The Sánchez government’s proposal failed to clear the congressional Mesa Directiva (‘Executive Committee’), however, stalled by repeated objections raised by representatives on the committee of the PP and the centre-right Ciudadanos party. While the PP openly opposed the euthanasia bill, Ciudadanos said it was in favor of reaching agreement on the legislation — but nevertheless cast its votes on the executive committee to stop the legislation moving to through committees for debate and amendment and on to a vote on the full floor of Congress.
Fernández and Carrasco had been expecting the legislation to be approved and after it failed to make it out of the executive committee before the dissolution of the legislature to allow for general elections, Carrasco requested that her husband assist in her death.
Following Carrasco’s death and the arrest of her husband, PP leader Pablo Casado has reaffirmed that his party would not introduce euthanasia legislation in Congress if he is able to form the next government. Ciudadanos leader Albert Rivera said if he were to become Spain’s next president, he would work toward building a congressional consensus to pass a euthanasia law that could be agreed by all parties.
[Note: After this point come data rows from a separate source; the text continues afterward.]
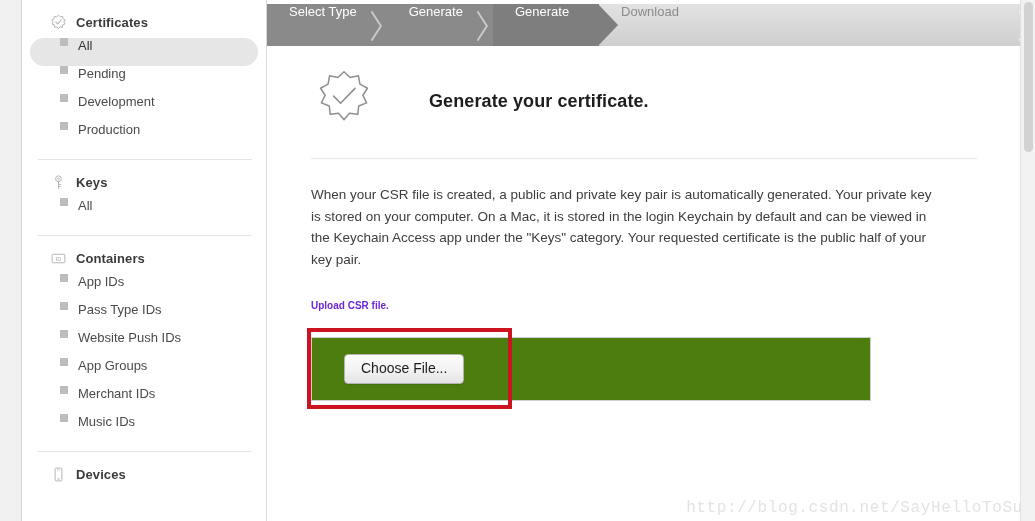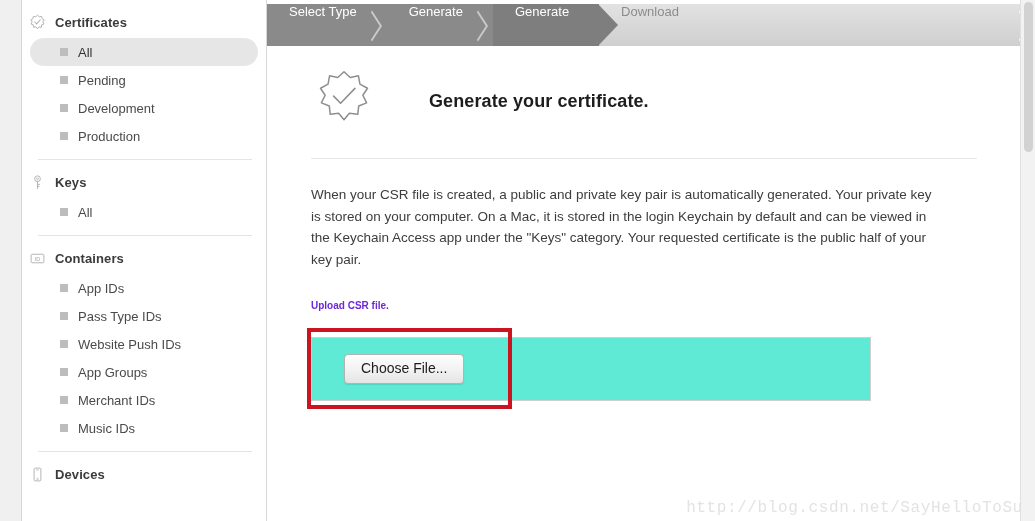"Certificates" .section-head { padding-left: 7px -> 28px }
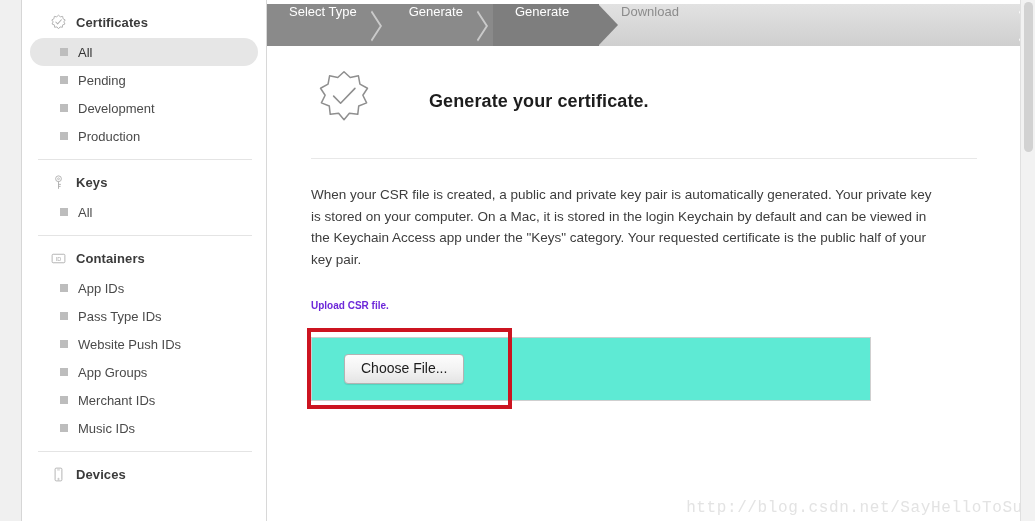"All" .nav-item { align-items: center -> none }
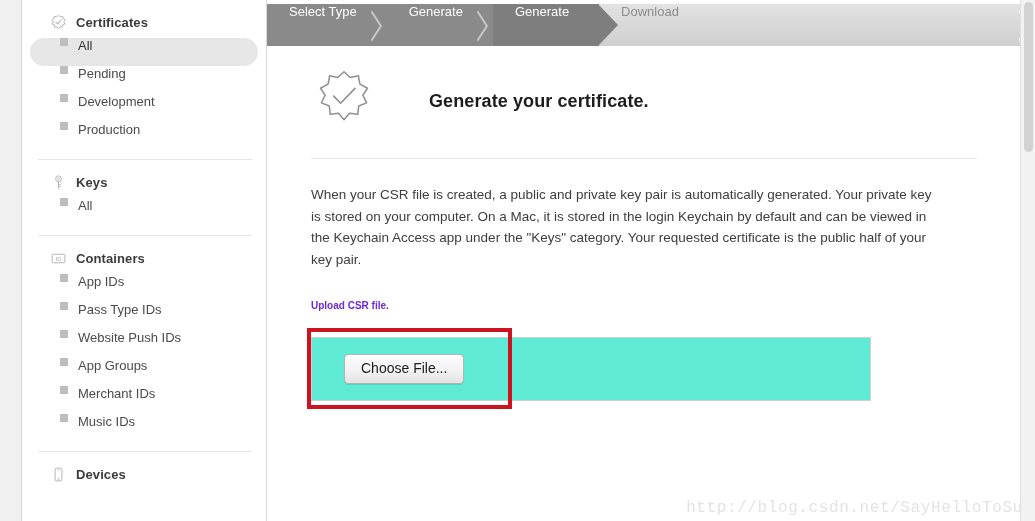"Choose File..." .dropzone { background: #5eead4 -> #4d7c0f }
The PSOE’s Sánchez, meanwhile, said he felt overwhelmed and outraged by the situation in which Fernández and Carrasco found themselves, blaming it on what he called the “blockage by a small minority” of his government’s proposed euthanasia legislation. While promising that if re-elected he would work to ensure the legislation’s passage, Sánchez expressed solidarity with Fernández and hinted he might consider a presidential pardon should the courts convict him of the murder of his wife.